Monday, May 30, 2011


The unconventional design of this house has resulted in another little communication snafu. Last week I visited the welding shop where my steel is being fabricated. Steel columns hold up most of the house, everything except the Great Room and porch. And there are steel connectors that will sit on top of the brick columns in the Great Room and porch to hold the wood beams of the roof. Most of these steel columns and connectors will be seen in the final building, inside and out.

This is one fulfillment of a primary design principle of this house: honesty in construction. Instead of doing the usual (easy) thing and erecting a sloppy arrangement of stud walls and then hiding everything behind sheetrock, I challenged myself to be very intentional about the design and location of structural members, and then let them be seen.

I came up with a structural system of steel columns connected to wood beams in such a way that no structural walls are necessary. Yeah - I admit it - I'm poking a bit of fun at the whole structural stud wall trend in residential construction: there are stud walls all over this house, but not a single one is structural. A hurricane could blow every stud wall off this house, exterior and interior, and there would still be all the steel columns holding up the roof. The stud walls in this house serve only as space dividers. But MOSTLY (I promise) it's about giving the building a thoughtfully crafted skeleton and being honest about what it is.

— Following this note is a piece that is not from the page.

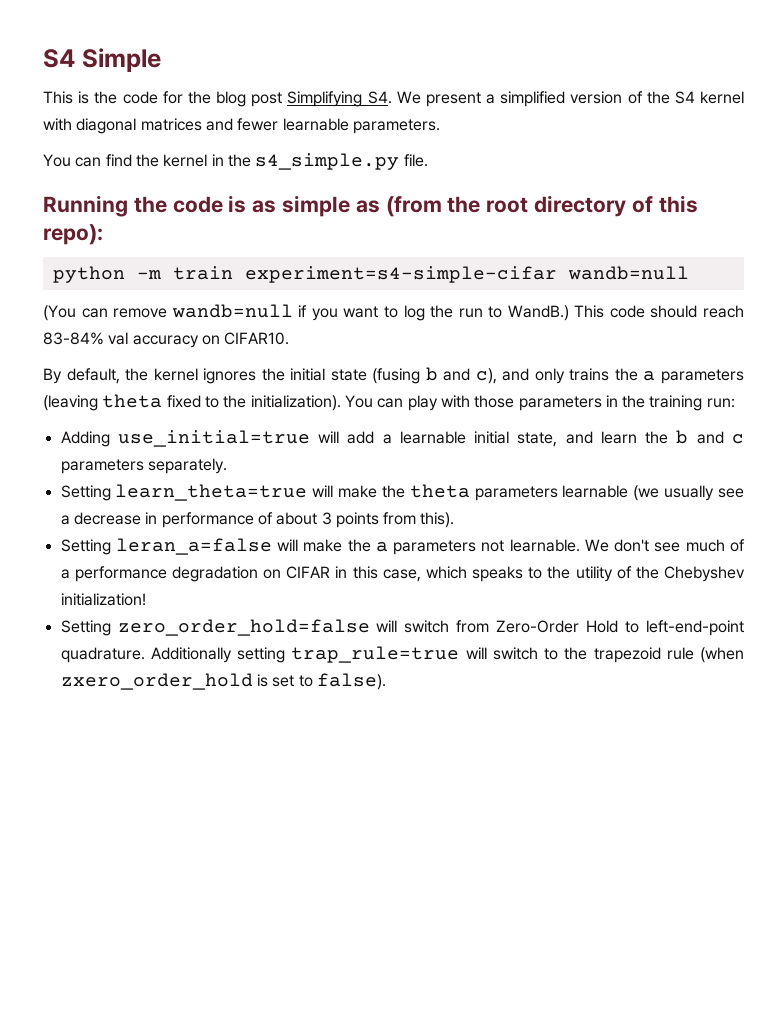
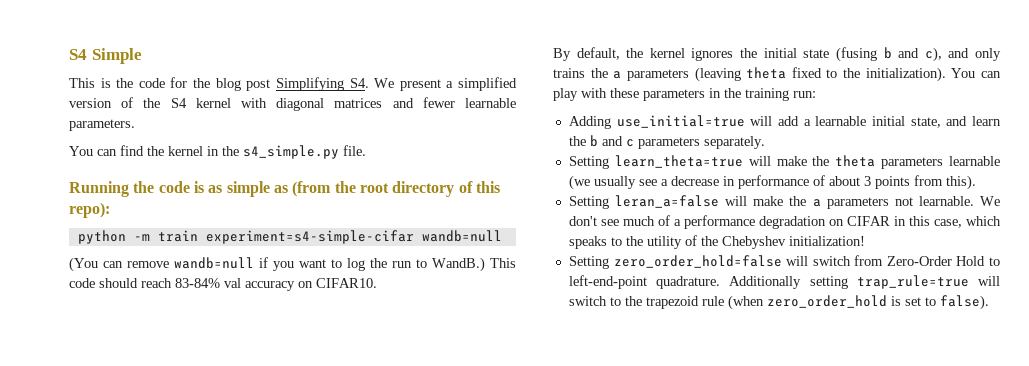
[474,395,515,408] those -> [610,88,639,98] these
[60,673,253,690] zxero_order_hold -> [766,295,887,308] zero_order_hold

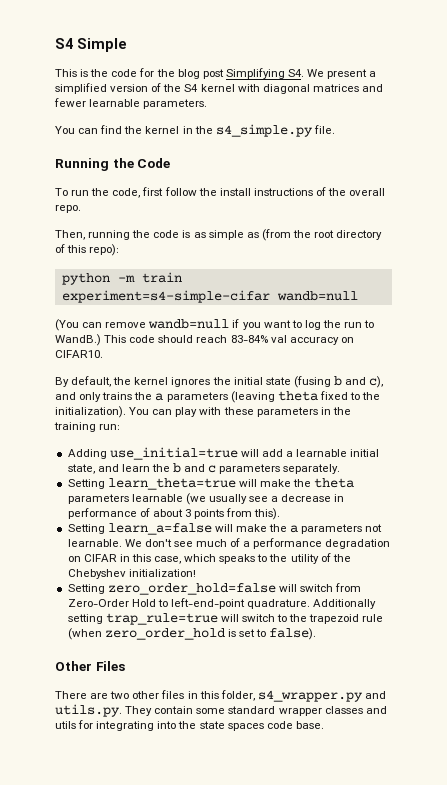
(155, 187) none -> [137,158,171,168] [55,187,386,198] [55,205,81,213] [55,230,151,240] Code // To run the code, first follow the install instructions of the overall repo. // Then, running the
[615,195,720,208] leran_a=false -> [107,523,212,535] learn_a=false
(989, 302) none -> [55,661,125,671] [55,690,386,702] [55,704,387,717] [55,720,324,731] // Other Files // There are two other files in this folder, s4_wrapper.py and utils.py. They contain some standard wrapper classes and utils for integrating into the state spaces code base.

Exposing the structure opened up a whole other layer of design work. The proportions of steel plates and columns, and even bolt hole spacings, became design problems that I put to my eye and made consistent with the visual themes of the rest of the house.

This is why I was worried when I walked into the welding shop and saw some of the steel connectors they had put together. To cap the ends of the steel tubes they welded a steel plate to each end - all fine so far - but then cut the four corners off of these plates, resulting in a little dip at the end of each column - NOT part of the design. I pointed this out to the welder, and we had a conversation something like this:

Welder: This is how we do structural steel; if it's not exposed, what does it matter?
Me: It IS going to be exposed.
Welder: You mean this is decorative steel??
Me: No, it's structural; it's holding up my house. But it's also visible. So I guess it's structural AND decorative.
Welder: I wasn't told this steel was exposed. I'd have to charge a lot more for decorative steel work.
Me: Didn't you get a set of drawings?
Welder: No, just the one sheet showing the steel.

So that was my lesson on the difference between "structural steel" and "decorative steel," at least as the terms are understood by the welding trade. Buildings these days so seldom expose their bones that "structural steel" is assumed to be invisible, and "decorative steel" is assumed to be non-structural. I think authentic and honest design requires these to be one and the same.

Later in the day the welder called me to say he put some extra weld in the column corners to fill in that dip I didn't like, and that he'll grind the welds down so they'll blend with the rest of the column - apparently for no extra charge. Oh, the little things that can make an architect's day.